_Brief_
Although the entries contain pictures, only their text goes into the copy, set down exactly.

_Dataset excerpts_

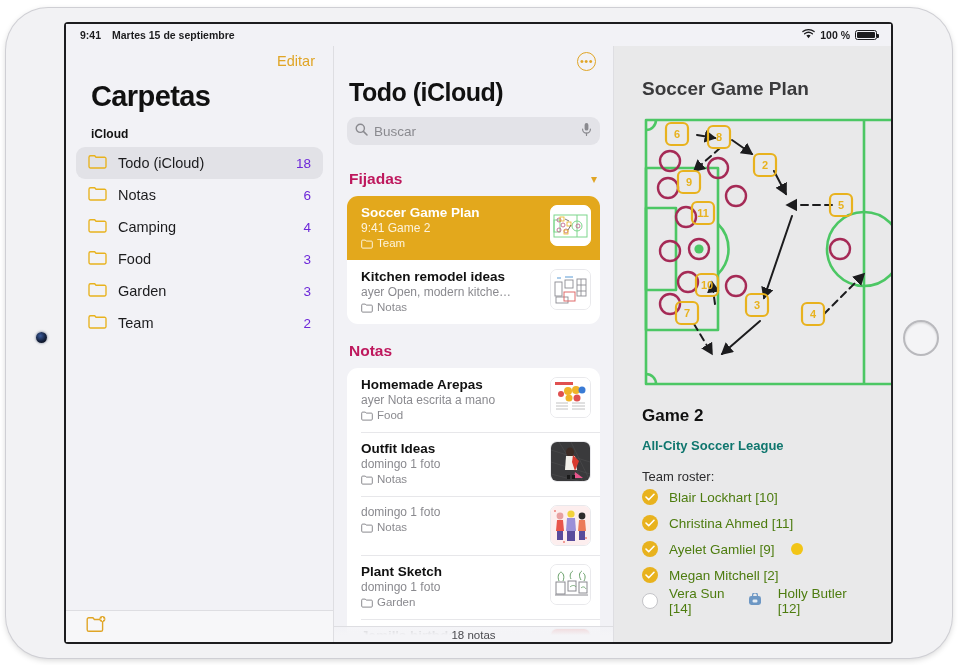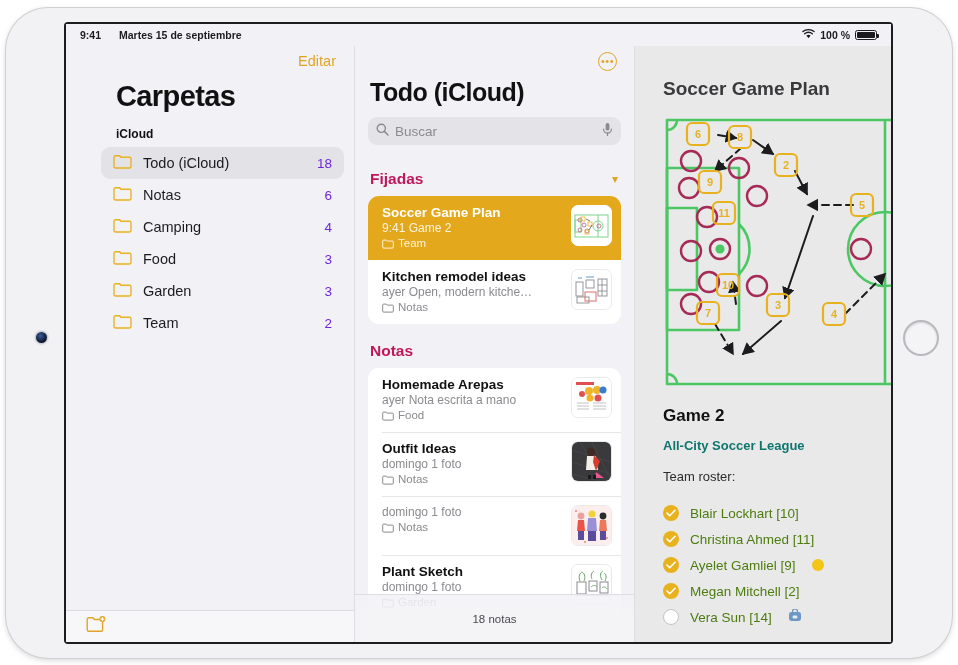"9:41" #status-left { gap: 18px -> 11px }
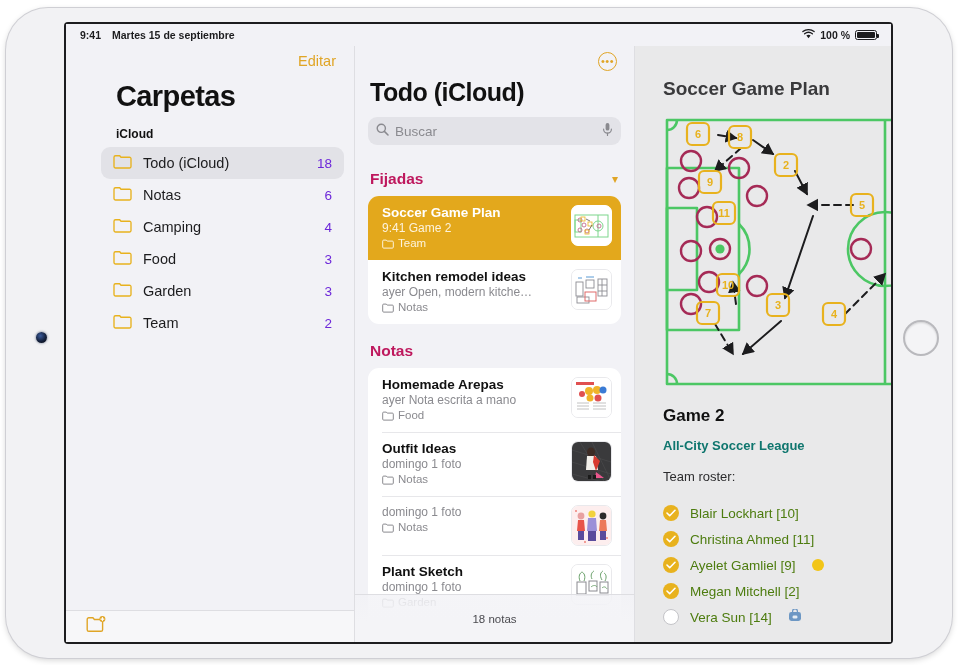"Editar" #sidebar { padding-left: 25px -> none; width: 289px -> 268px }
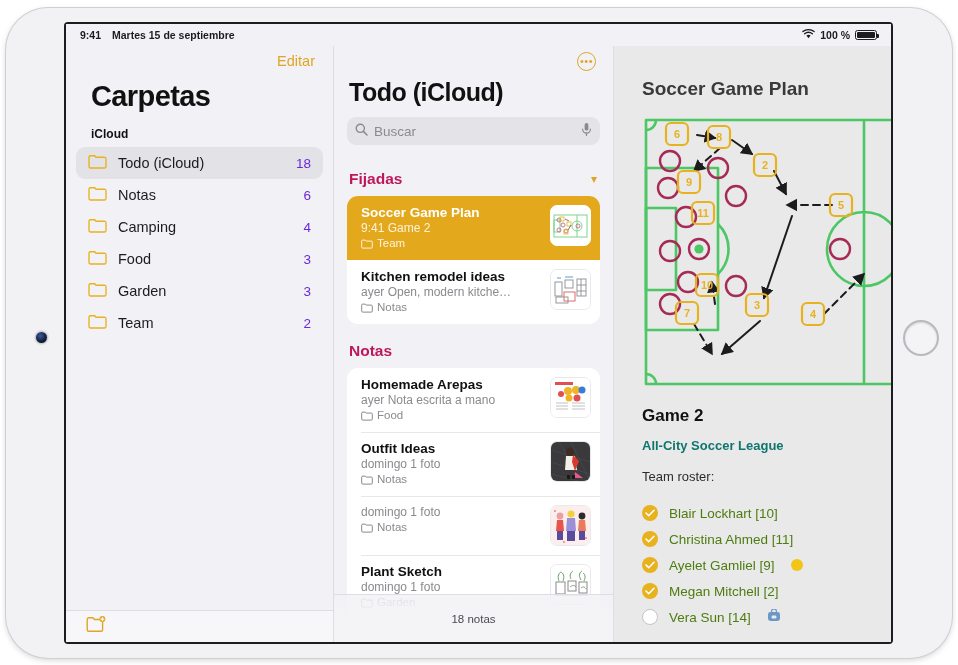"Team roster:" #roster-label { margin-bottom: 16px -> 0 }
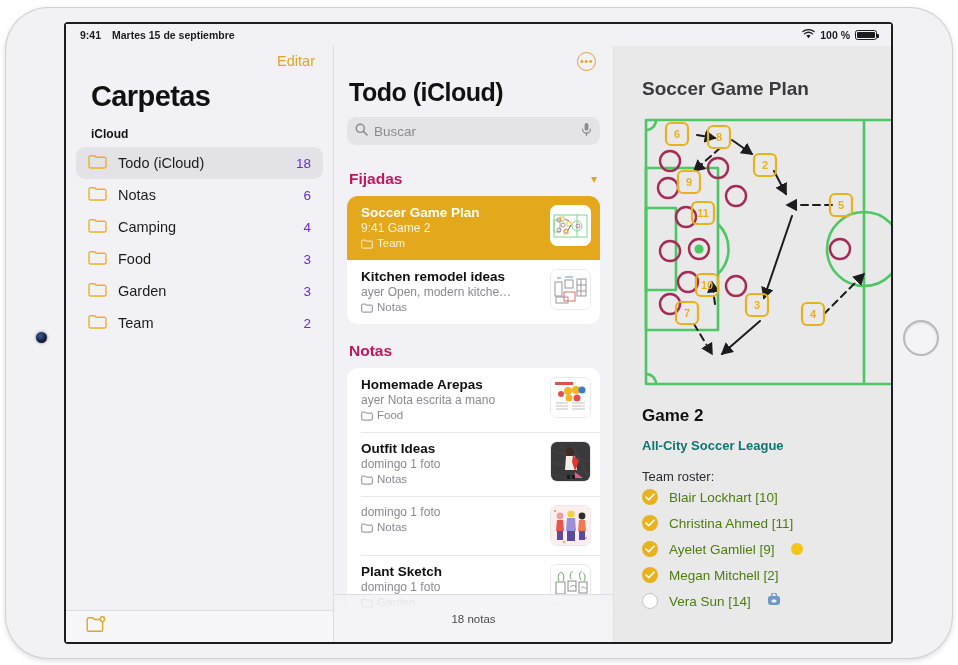"Holly Butler [12]" span { html: none -> <span>Holly Butler [12]</span> }
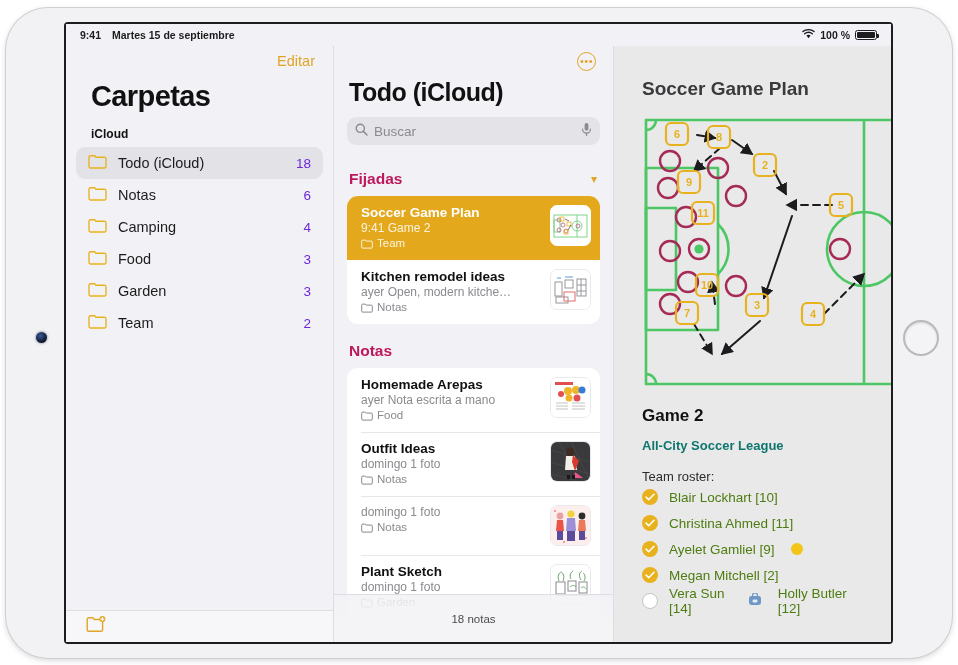"18 notas" #noteslist-footer { height: 48px -> 16px }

_Solution below_
"9:41" #status-left { gap: 18px -> 11px }
"Editar" #sidebar { padding-left: 25px -> none; width: 289px -> 268px }
"Team roster:" #roster-label { margin-bottom: 16px -> 0 }
"Holly Butler [12]" span { html: none -> <span>Holly Butler [12]</span> }
"18 notas" #noteslist-footer { height: 48px -> 16px }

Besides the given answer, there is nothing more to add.